→ **What you should do**:
Once you reach the line containing "Orologio girasole senza", write out that line and every remaining line of the records exactly.

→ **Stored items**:
- - - - -

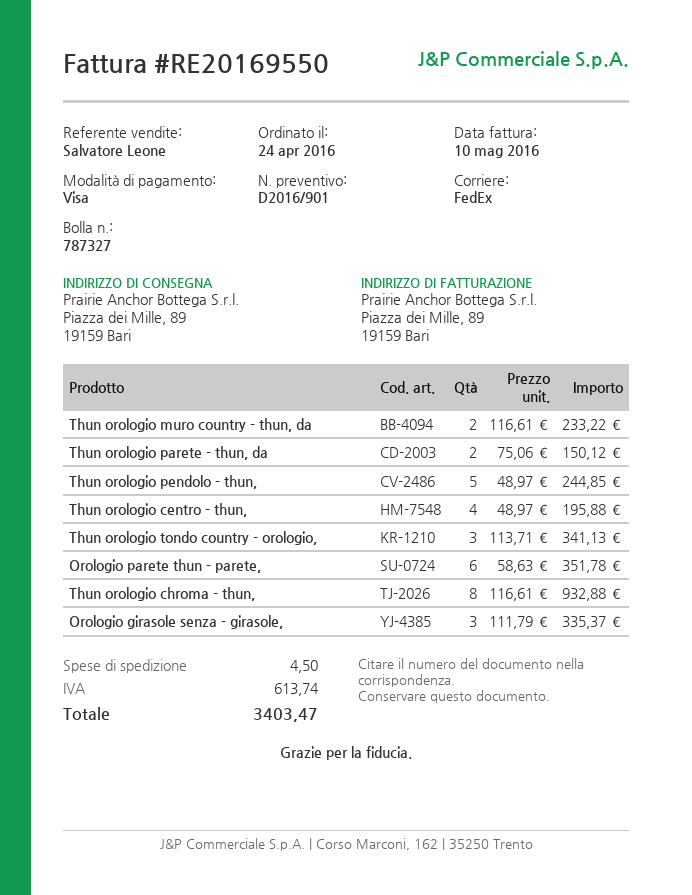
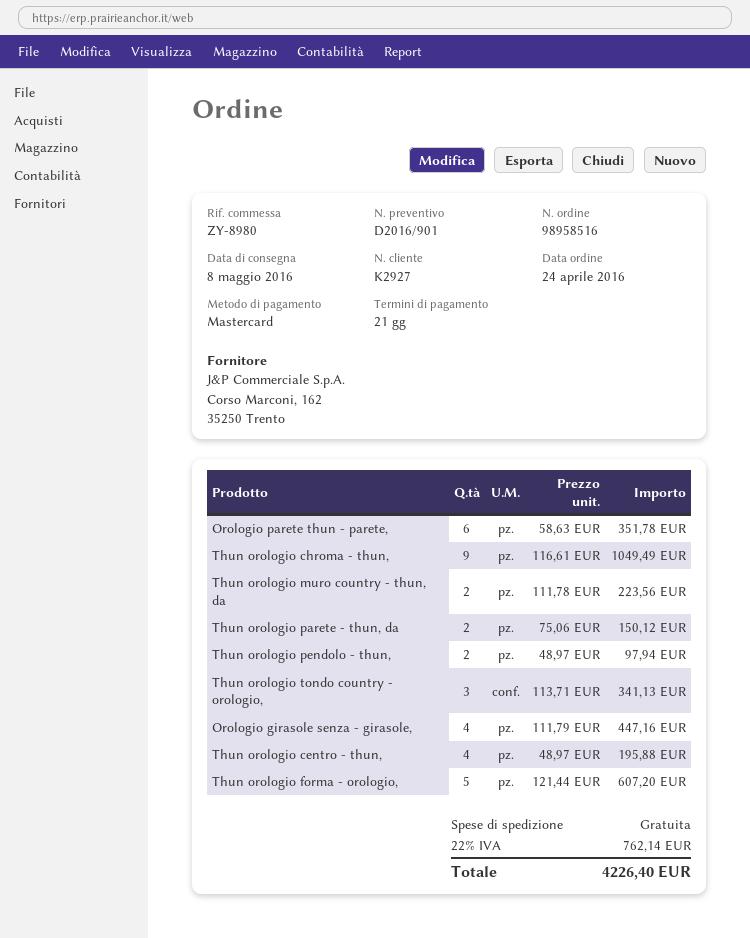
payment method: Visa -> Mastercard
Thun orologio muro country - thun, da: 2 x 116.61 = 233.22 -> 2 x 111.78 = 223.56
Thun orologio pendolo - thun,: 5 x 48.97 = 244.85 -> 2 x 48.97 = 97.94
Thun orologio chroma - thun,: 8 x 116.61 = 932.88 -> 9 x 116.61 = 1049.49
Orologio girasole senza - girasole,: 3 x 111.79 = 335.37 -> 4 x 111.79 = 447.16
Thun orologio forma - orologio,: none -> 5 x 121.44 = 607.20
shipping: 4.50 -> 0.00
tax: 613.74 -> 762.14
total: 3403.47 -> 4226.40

- - - - -

→ **Your response**:
Orologio girasole senza - girasole,: 3 x 111.79 = 335.37 -> 4 x 111.79 = 447.16
Thun orologio forma - orologio,: none -> 5 x 121.44 = 607.20
shipping: 4.50 -> 0.00
tax: 613.74 -> 762.14
total: 3403.47 -> 4226.40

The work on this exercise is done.